Work to be completed: Reprint all records below exactly. No images.

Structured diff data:
########
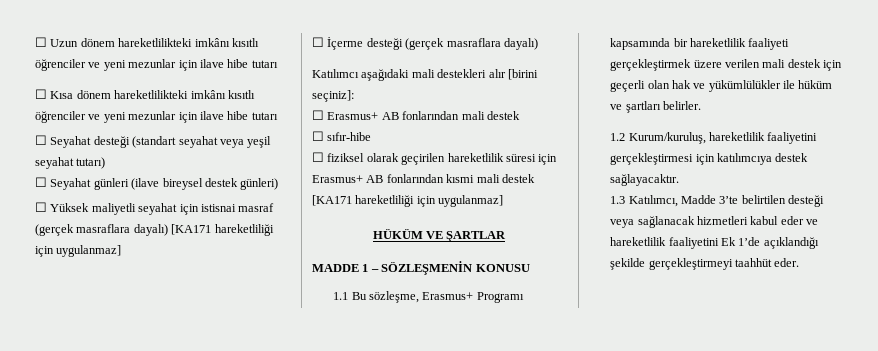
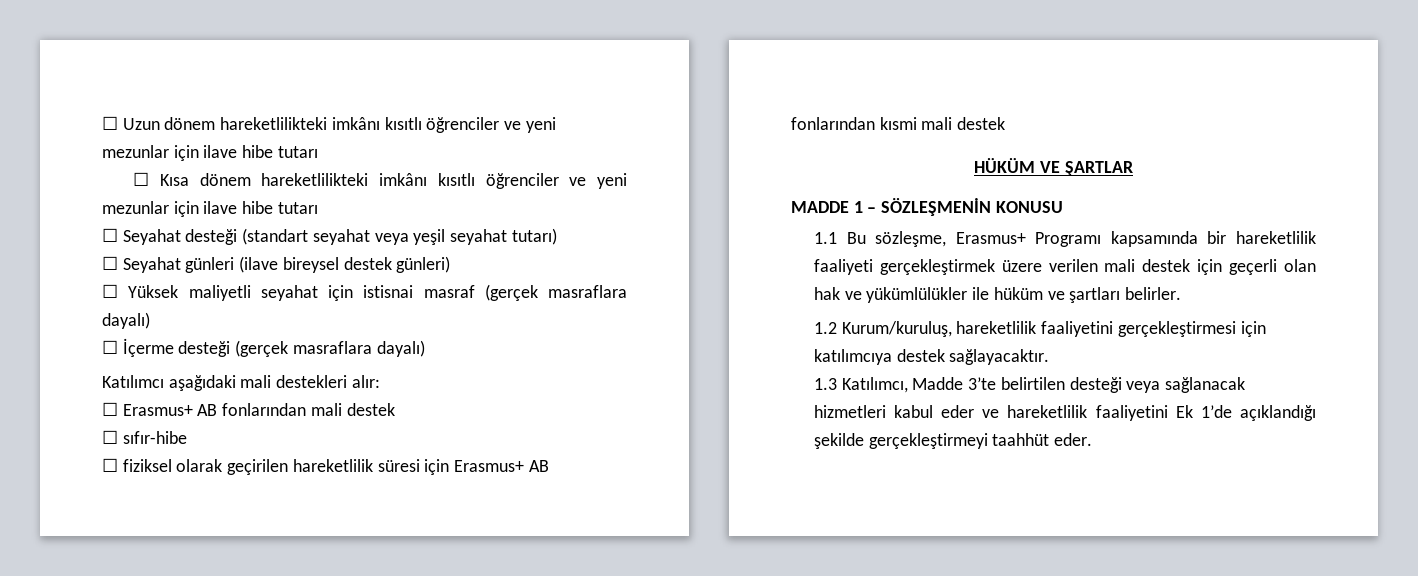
- ☐ Yüksek maliyetli seyahat için istisnai masraf (gerçek masraflara dayalı) [KA171 hareketliliği için uygulanmaz]
+ ☐ Yüksek maliyetli seyahat için istisnai masraf (gerçek masraflara dayalı)
- Katılımcı aşağıdaki mali destekleri alır [birini seçiniz]:
+ Katılımcı aşağıdaki mali destekleri alır:
- ☐ fiziksel olarak geçirilen hareketlilik süresi için Erasmus+ AB fonlarından kısmi mali destek [KA171 hareketliliği için uygulanmaz]
+ ☐ fiziksel olarak geçirilen hareketlilik süresi için Erasmus+ AB fonlarından kısmi mali destek

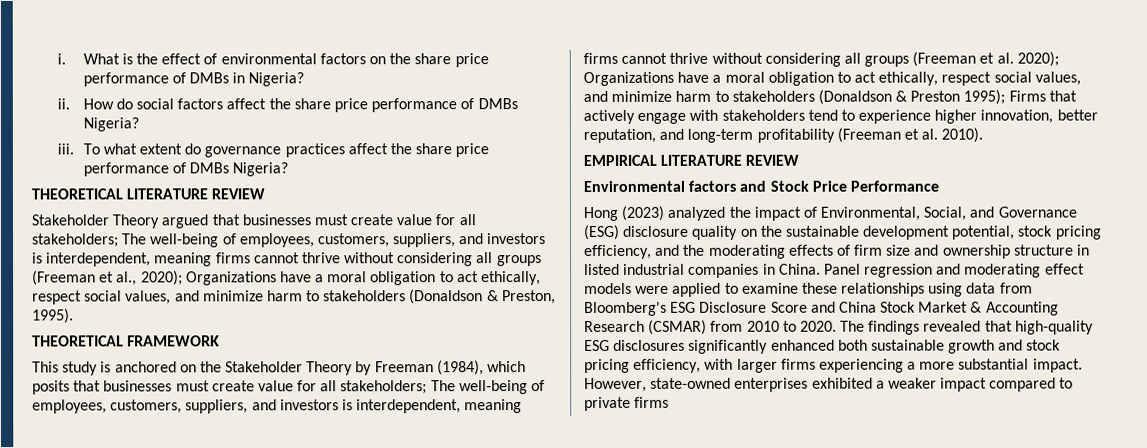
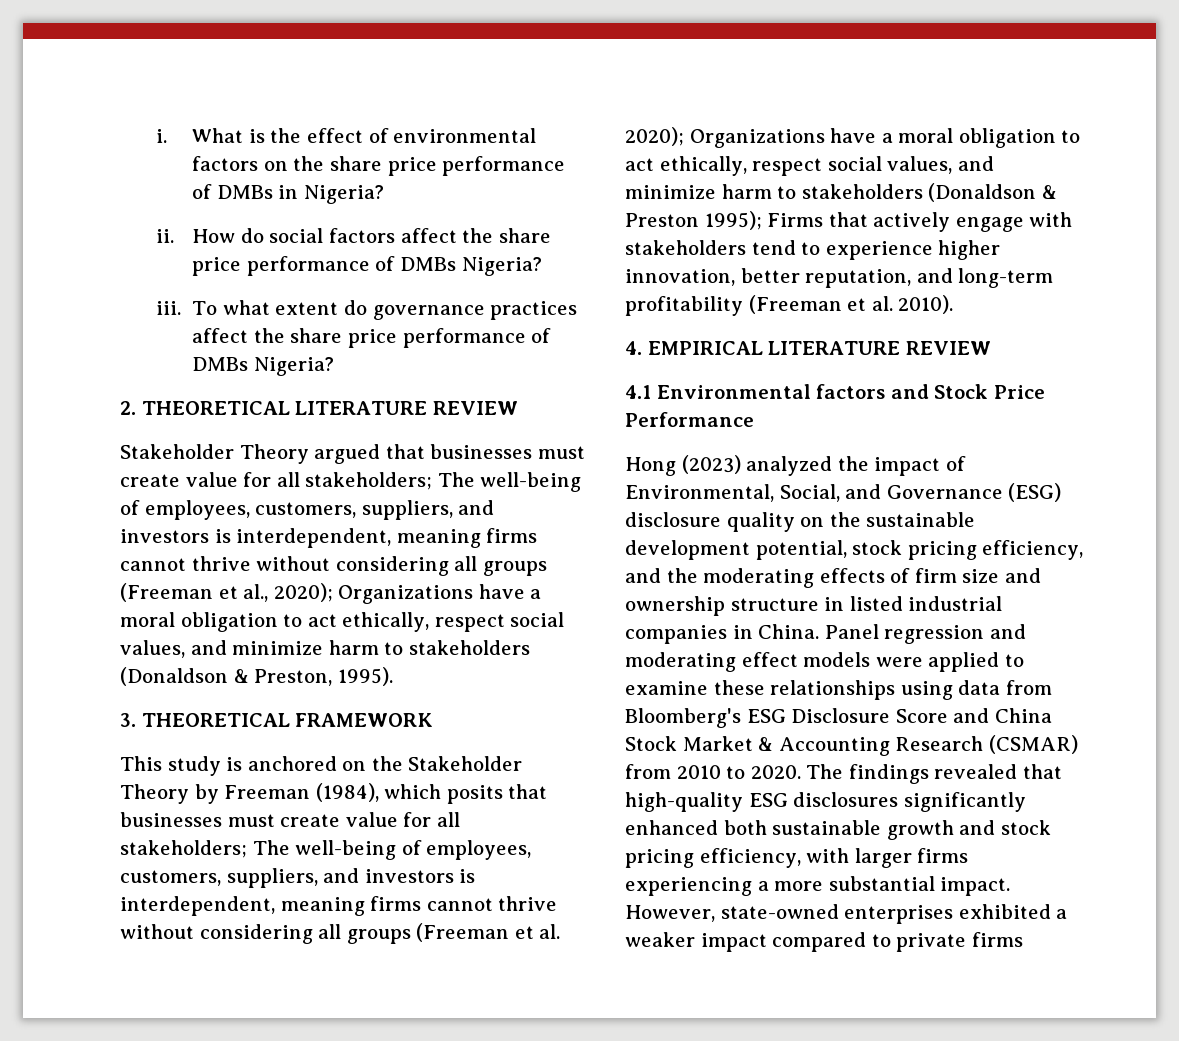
- THEORETICAL LITERATURE REVIEW
+ 2. THEORETICAL LITERATURE REVIEW
- THEORETICAL FRAMEWORK
+ 3. THEORETICAL FRAMEWORK
- EMPIRICAL LITERATURE REVIEW
+ 4. EMPIRICAL LITERATURE REVIEW
- Environmental factors and Stock Price Performance
+ 4.1 Environmental factors and Stock Price Performance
########
Result for this task:
- ☐ Yüksek maliyetli seyahat için istisnai masraf (gerçek masraflara dayalı) [KA171 hareketliliği için uygulanmaz]
+ ☐ Yüksek maliyetli seyahat için istisnai masraf (gerçek masraflara dayalı)
- Katılımcı aşağıdaki mali destekleri alır [birini seçiniz]:
+ Katılımcı aşağıdaki mali destekleri alır:
- ☐ fiziksel olarak geçirilen hareketlilik süresi için Erasmus+ AB fonlarından kısmi mali destek [KA171 hareketliliği için uygulanmaz]
+ ☐ fiziksel olarak geçirilen hareketlilik süresi için Erasmus+ AB fonlarından kısmi mali destek

- THEORETICAL LITERATURE REVIEW
+ 2. THEORETICAL LITERATURE REVIEW
- THEORETICAL FRAMEWORK
+ 3. THEORETICAL FRAMEWORK
- EMPIRICAL LITERATURE REVIEW
+ 4. EMPIRICAL LITERATURE REVIEW
- Environmental factors and Stock Price Performance
+ 4.1 Environmental factors and Stock Price Performance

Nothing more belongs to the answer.